By using a component based system, the GA4GH Search API can be extended as new use cases present themselves without causing issues. Example component types may include, gene, variant, phenotype, contact, and annotation.
Specifying components structure and expectations separately from a single API definition, allows components to be developed to meet new requirements as they arise. This method of defining and expanding the API format, avoids a number of issues in adoption of the specification, and it's further development, based on the experienced gained developing the MME API and other specification centric projects.
Providing a great amount of flexibility is not without the risk of creating a disparate non-interoperable network! However given our experience from MME and other similar ventures, and the speed of development, a component based architecture and will significantly reduce this risk, while not preventing the APIs evolution.
Overview

This is not a fully fleshed out API, and is merely a proposal as a foundation for iteration and further work.
Purpose of the Search API

While the Matchmaker Exchange API and the Beacon API provide a way to access data at some level from siloed databases, MME is limited by it's use case of required reciprocal sharing and candidate genes, and the clinical utility of Beacon is not fully realised without some method to access associated patient data.
A new Search API from the Discovery Workstream of the Global Alliance for Genomic Health, must continue to enable the expansion of data sharing while also considering the practical utility to end users.
Requirements

A standard workflow, method, and format, which can facilitate genomic data discoverability and sharing on a federated global network scale.
Because of the heterogeneity of the data involved, from patient phenotypes to variants, the API needs to be dynamic in nature, being able to cater for various types of data in any combination. The challenge this presents has been felt while developing the MME API, and the initial draft for a second version of MME is the foundation for this proposal.
A few key requirements, but not a complete set:

Discoverability of patient data
Discoverability of variant data
Many possible search constraints
Many possible response data types
Flexibility on data type support
Low barrier to entry
Low cost to maintain

Components

In order to facilitate broad flexibility of use while keeping the barrier to entry low, the suggestion is to use a series of modular components, which can be used in any combination based on requirements or support, to harmonise data models in the request and response.
All components, at whatever level, are optional, however returning no components at any level is useless. The more components a service is able to cater for and respond with, the greater the power provided to the querying service, and their users reviewing results.
Thinking of the basic beacon request and response, the request query includes a genomic location, and the response is an assertion of existence.
Request and Response

A simple Search API request representing a Beacon request could look like the following.
// Request:

{
  "query": {
    "components": {
      "variant": [{
        "referenceName": 13,
        "start": 32936732,
        "referenceBases": "G",
        "alternateBases": "C",
        "assemblyId": "GRCh37"
      }]
    }
  }
  ...
}

// Response:

{
  "collectionComponents": {
    "exists": {
      "assertion": true
    }
  }
  ...
}
The request defines it is searching for a specific variant, and the response asserts a positive assertion on existence of that variant.
The components used are variant and exists, where variant is a record level component and exists is an collection level component.
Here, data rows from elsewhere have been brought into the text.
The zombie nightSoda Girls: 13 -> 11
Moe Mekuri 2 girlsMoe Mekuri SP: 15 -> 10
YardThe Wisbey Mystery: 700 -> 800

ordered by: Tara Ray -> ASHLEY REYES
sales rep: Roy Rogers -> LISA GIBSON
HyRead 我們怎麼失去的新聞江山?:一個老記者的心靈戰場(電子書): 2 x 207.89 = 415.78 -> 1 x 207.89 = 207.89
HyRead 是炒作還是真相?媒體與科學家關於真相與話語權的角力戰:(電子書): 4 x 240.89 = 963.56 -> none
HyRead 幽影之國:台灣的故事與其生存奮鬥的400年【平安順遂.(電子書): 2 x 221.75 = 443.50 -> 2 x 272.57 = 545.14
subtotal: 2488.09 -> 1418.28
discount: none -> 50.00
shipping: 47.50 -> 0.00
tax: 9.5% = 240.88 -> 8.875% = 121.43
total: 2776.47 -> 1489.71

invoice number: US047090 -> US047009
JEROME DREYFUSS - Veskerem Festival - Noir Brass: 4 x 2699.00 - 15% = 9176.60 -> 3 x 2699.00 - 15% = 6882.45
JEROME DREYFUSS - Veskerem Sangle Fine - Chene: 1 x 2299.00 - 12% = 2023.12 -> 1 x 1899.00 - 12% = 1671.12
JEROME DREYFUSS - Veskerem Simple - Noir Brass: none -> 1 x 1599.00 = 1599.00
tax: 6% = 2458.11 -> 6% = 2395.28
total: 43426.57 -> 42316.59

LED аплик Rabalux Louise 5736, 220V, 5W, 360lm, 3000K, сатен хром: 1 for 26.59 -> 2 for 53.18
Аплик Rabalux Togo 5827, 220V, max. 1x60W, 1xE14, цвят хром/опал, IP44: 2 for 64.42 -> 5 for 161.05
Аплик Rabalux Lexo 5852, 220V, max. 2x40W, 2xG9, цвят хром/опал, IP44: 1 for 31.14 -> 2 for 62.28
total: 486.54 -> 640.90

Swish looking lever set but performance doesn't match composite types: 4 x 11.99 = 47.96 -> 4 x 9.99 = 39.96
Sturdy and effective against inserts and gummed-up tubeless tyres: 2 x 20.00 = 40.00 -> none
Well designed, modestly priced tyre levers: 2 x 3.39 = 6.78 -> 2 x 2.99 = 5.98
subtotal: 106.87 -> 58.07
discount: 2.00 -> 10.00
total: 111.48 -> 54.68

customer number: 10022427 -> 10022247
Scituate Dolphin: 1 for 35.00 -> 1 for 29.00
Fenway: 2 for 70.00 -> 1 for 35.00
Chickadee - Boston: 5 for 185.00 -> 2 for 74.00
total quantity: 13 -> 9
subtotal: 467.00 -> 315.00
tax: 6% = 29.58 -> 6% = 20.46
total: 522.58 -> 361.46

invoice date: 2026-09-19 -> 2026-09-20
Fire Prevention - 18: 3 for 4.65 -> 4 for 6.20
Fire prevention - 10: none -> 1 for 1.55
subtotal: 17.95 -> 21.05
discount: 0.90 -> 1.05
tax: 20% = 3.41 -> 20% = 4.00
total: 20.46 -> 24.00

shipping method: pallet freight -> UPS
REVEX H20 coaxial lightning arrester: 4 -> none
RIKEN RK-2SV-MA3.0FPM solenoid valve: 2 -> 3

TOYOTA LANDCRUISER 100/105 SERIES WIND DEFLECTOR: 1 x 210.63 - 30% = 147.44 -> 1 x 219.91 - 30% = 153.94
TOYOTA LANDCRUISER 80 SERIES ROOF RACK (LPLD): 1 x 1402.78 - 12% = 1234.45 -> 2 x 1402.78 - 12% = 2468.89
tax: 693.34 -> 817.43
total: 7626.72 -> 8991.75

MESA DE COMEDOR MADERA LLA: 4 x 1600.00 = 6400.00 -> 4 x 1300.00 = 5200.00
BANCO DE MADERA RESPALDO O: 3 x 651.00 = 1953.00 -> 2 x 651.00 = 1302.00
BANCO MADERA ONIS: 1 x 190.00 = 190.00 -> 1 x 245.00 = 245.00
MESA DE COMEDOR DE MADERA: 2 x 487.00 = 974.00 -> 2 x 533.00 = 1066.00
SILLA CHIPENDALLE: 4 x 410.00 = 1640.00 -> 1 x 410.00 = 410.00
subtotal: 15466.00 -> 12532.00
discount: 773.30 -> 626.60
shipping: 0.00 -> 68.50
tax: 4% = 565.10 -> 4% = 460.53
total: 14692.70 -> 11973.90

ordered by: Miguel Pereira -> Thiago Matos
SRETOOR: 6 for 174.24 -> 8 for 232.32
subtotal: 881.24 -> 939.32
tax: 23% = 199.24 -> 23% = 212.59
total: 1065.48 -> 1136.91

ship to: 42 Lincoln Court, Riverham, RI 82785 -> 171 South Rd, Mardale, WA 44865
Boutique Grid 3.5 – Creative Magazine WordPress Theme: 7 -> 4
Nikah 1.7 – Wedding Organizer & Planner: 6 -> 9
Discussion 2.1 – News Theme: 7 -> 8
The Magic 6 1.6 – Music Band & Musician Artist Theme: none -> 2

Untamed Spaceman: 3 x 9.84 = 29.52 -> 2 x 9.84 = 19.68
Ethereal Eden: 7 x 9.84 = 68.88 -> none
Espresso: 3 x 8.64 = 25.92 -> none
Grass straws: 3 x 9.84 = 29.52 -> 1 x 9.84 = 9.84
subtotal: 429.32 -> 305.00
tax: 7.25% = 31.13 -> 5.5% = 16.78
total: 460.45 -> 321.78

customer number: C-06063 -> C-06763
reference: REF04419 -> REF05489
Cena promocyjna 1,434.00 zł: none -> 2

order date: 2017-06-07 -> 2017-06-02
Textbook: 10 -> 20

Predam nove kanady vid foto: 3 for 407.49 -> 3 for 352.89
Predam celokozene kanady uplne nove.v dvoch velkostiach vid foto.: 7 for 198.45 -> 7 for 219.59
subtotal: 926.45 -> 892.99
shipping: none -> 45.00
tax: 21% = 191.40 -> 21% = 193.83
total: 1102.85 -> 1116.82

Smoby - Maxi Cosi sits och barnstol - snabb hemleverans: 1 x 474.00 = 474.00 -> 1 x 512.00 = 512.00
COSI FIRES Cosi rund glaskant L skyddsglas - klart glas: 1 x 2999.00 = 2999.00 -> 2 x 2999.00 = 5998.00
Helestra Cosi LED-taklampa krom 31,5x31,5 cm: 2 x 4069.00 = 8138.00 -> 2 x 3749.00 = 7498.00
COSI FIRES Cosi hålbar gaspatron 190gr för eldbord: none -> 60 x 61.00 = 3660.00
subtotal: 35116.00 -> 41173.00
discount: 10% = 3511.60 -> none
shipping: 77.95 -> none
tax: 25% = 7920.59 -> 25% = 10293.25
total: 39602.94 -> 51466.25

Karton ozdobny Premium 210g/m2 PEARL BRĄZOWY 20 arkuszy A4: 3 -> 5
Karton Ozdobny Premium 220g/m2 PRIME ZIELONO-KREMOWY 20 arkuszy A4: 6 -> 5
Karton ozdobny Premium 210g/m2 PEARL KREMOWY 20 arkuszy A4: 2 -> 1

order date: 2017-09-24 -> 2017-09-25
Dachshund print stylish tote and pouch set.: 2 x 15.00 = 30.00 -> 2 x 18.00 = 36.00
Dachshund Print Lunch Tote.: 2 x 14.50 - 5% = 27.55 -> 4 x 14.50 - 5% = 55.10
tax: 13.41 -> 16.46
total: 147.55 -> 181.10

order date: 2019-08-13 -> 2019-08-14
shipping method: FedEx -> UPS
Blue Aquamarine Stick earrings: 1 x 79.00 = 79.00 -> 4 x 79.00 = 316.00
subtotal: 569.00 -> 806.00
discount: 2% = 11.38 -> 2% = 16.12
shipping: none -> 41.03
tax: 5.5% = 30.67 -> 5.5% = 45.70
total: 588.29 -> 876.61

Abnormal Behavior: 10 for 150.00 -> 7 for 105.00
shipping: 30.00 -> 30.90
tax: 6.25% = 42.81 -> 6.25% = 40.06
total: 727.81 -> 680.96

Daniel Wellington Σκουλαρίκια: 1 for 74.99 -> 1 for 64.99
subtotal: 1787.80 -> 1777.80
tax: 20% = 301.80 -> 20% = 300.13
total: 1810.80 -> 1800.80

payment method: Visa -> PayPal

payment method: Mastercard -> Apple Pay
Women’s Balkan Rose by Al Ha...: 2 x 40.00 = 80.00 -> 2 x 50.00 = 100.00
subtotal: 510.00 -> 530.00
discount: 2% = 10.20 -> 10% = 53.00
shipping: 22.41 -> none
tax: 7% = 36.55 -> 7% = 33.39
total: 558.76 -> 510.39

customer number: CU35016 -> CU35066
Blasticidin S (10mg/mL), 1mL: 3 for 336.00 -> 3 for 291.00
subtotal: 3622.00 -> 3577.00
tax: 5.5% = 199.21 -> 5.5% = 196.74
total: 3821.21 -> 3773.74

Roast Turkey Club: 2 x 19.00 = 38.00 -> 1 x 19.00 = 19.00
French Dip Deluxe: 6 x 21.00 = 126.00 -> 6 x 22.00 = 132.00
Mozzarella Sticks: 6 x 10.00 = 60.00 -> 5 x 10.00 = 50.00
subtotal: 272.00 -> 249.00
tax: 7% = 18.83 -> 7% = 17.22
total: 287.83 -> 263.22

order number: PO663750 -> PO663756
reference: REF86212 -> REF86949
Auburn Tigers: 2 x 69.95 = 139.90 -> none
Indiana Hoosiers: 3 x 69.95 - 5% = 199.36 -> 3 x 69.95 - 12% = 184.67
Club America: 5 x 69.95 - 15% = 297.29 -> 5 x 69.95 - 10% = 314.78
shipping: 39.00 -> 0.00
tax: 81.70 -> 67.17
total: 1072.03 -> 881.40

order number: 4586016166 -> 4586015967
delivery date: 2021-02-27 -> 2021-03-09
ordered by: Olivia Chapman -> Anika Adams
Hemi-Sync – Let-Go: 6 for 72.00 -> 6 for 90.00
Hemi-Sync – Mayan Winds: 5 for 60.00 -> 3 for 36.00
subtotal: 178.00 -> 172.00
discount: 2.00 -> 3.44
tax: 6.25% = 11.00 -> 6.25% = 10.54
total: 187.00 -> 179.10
These two levels of components are required when you want to express different aspects of the response.
The response in this instance only includes a collection level component, exists, with an assertion of true, which denotes the existence of that variant within the queried system.
A more advanced request and response may look like the following. I'll explain the idea behind each section in reference to the API requirements.
// Request:

{
  "query": {
    "components": {
      "variant": [{
        "referenceName": 13,
        "start": 32936732,
        "referenceBases": "G",
        "alternateBases": "C",
        "assemblyId": "GRCh37"
      }]
    }
  },
  "requires": {
    "response": {
      "components": {
          "exists": "^1"
      }
    }
  }
  ...
}

// Response:

{
  "meta": {
    "response": {
      "collectionComponents": {
        "exists": "1.0.0",
        "count": "1.0.0"
      },
      "components": {
        "variant": "1.0.0",
        "phenotype": "1.0.0",
        "contact": "1.0.0",
        "link": "1.0.0"
      }
    },
    "request": {
      "componentsUsed": [ "variant" ]
    },
    "provenance": {
      ...
    }
  },
  "collectionComponents": {
    "exists": {
      "assertion": true
    },
    "count": 23
  },
  "records": [{
    "meta": {
      "provenance" : {
        ...
      }
    },
    "components": {
      "variant": [{
        ...
      }],
      "phenotype": [{
        ...
      }],
      "contact": [{
        ...
      }],
      "link": [{
        ...
      }]
    }
  }]
  ...
}
Request Detail

The query object contains a components object, where each value of the components object is a collection of components of the type defined by the  key. In this case, one variant component is given.
Any number of components could be designed and specified for use in the set of components. This makes it possible to discover a variety of data types, including, but not limited to, patient and variant level data.
Using this component structure, new components can be added as new use cases are discovered. This allows for many possible search constraints and response data types.
// Request:

{
  "query": {
    "components": {
      "variant": [{
        "referenceName": 13,
        "start": 32936732,
        "referenceBases": "G",
        "alternateBases": "C",
        "assemblyId": "GRCh37"
      }]
    }
  }
  ...
}
The structure for the query payload remains mostly the same, however the requestor has specified they wish to only get responses from the service if they support responding with the exists component at version 1 or above. The syntax used to specify version is that defined by semantic versioning, and is well defined for package management tools like npm.
//Request
{
  "query": {
    ...
  },
  "requires": {
    "response": {
      "components": {
          "exists": "^1"
      }
    }
  }
  ...
}
Response Detail

The response should indicate which components and their versions it has included. This allows for flexible data type support, as the responding system can include as many data types as they like beyond those required.
// Response:

{
  "meta": {
    "response": {
      "collectionComponents": {
        "exists": "1.0.0",
        "count": "1.0.0"
      },
      "components": {
        "variant": "1.0.0",
        "phenotype": "1.0.0",
        "contact": "1.0.0",
        "link": "1.0.0"
      }
    },
While it may seem overkill to define a version for a component which only defines existence, it's not impossible that how this is defined might want to change. A new requirement could result in a new version of a component, or a new but similar component.
(It's possible we could define a means for a requestor to specify they want responses to ONLY include specific components).
The response could indicate which components have been used when searching. It may be expected that not all components will be used (for example, if an OR condition is used).
{
  "meta": {
    ...
    "request": {
      "componentsUsed": [ "variant" ]
    },
    ...
  },
Metadata may contain any sort of information about the actual data. This might include a URI which has further service description information encoded in JSON, but that's out of the scope or this proposal.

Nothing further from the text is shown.